> _Supplied records_
>>>
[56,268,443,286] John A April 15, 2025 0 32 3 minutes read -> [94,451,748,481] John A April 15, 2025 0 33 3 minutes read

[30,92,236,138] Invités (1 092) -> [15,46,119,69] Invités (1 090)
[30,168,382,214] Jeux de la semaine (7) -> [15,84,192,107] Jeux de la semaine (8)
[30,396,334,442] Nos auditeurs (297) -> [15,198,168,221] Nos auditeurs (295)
<<<
>>>
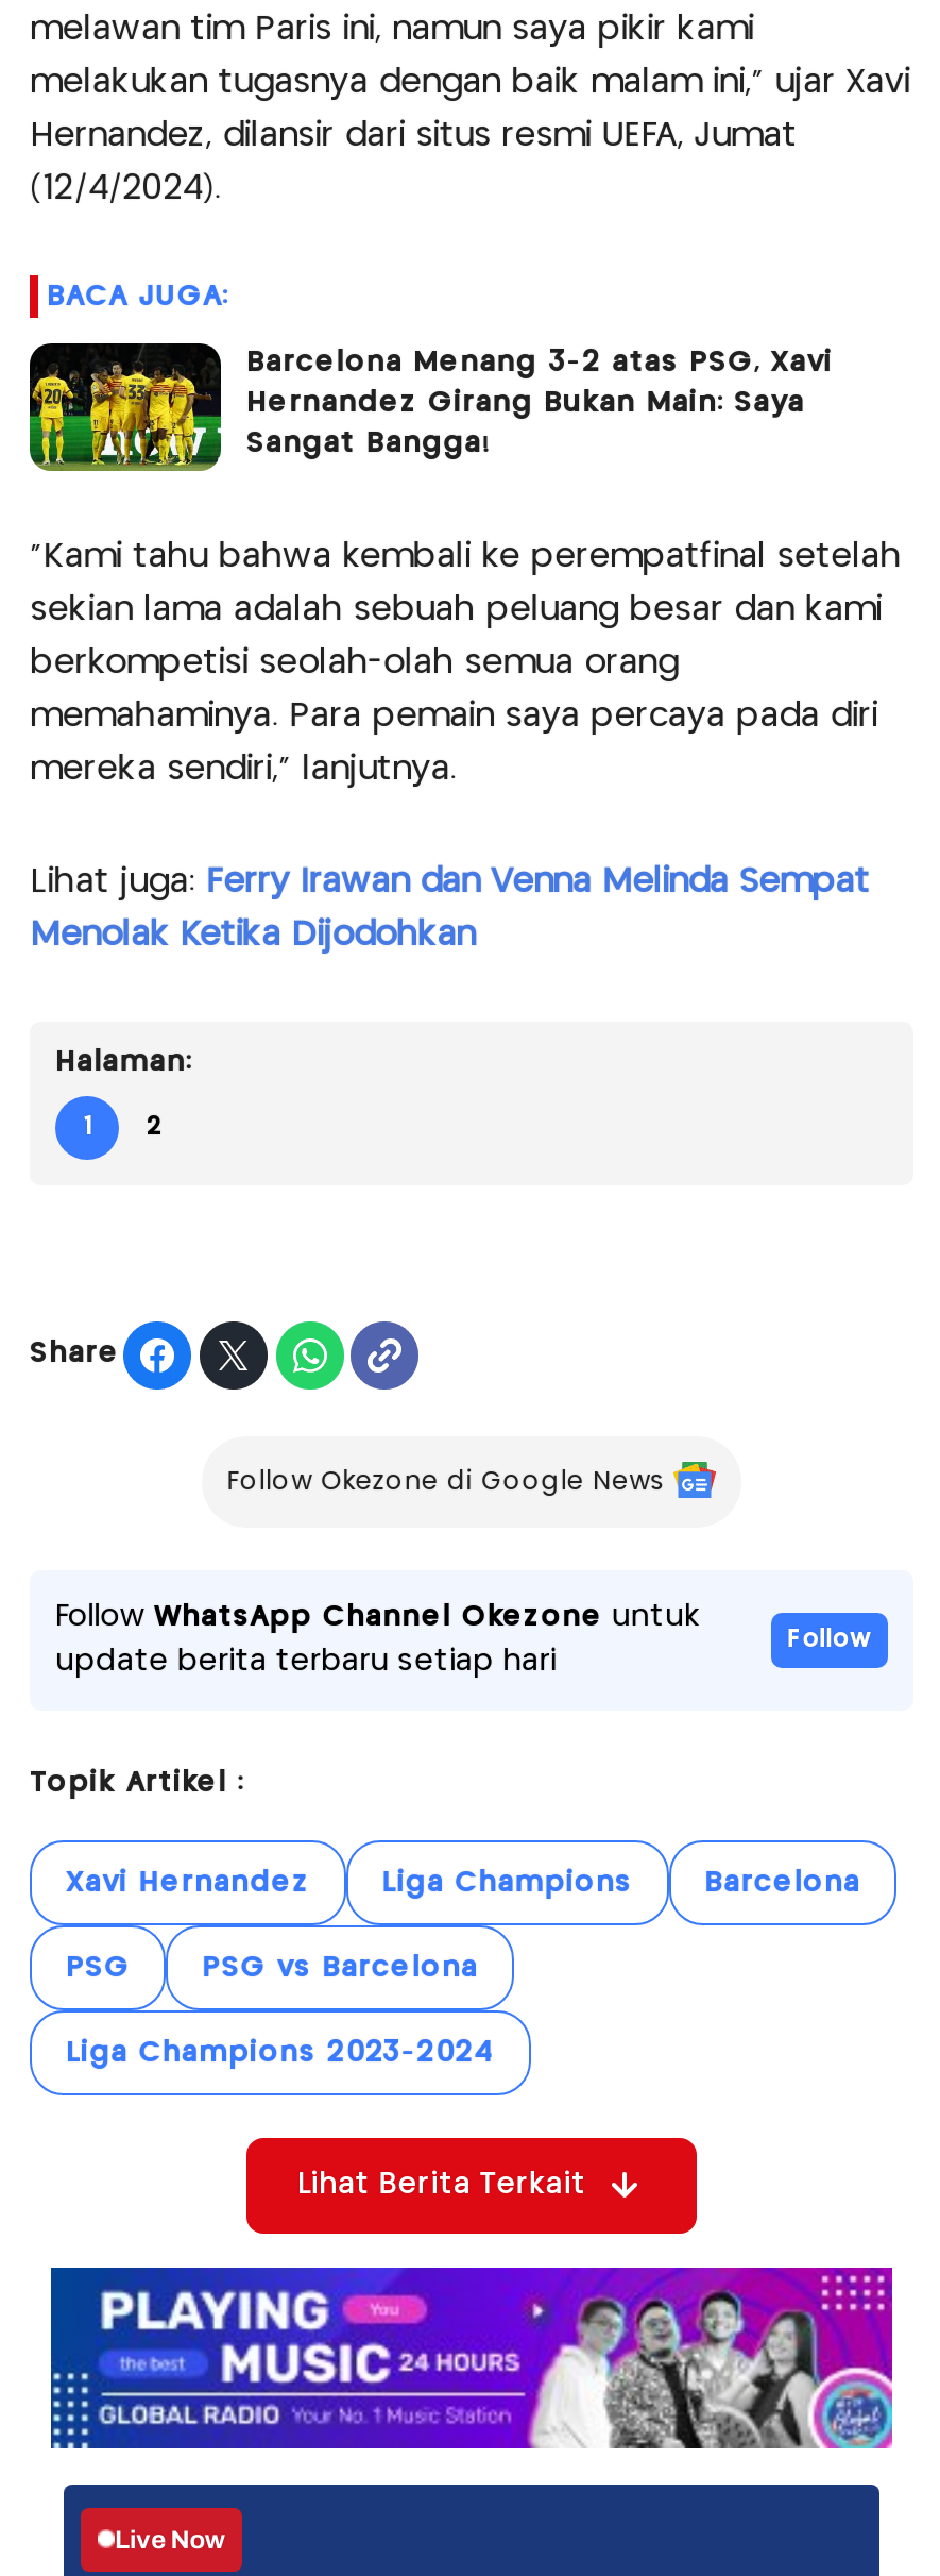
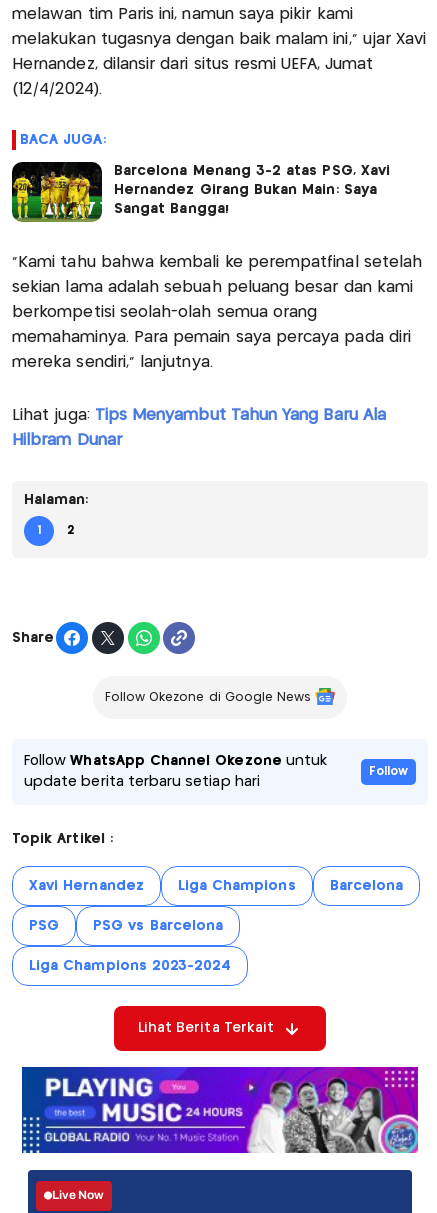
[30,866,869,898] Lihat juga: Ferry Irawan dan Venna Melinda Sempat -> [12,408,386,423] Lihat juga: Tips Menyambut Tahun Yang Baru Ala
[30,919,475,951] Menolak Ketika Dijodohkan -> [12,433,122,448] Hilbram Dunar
<<<
> _Prompt_
The answer is the lines above between the line holding "[30,168,382,214] Jeux de" and the line holding "[30,396,334,442] Nos auditeurs", inclusive, each written out exactly, and no others.

> _Answer to this problem_
[30,168,382,214] Jeux de la semaine (7) -> [15,84,192,107] Jeux de la semaine (8)
[30,396,334,442] Nos auditeurs (297) -> [15,198,168,221] Nos auditeurs (295)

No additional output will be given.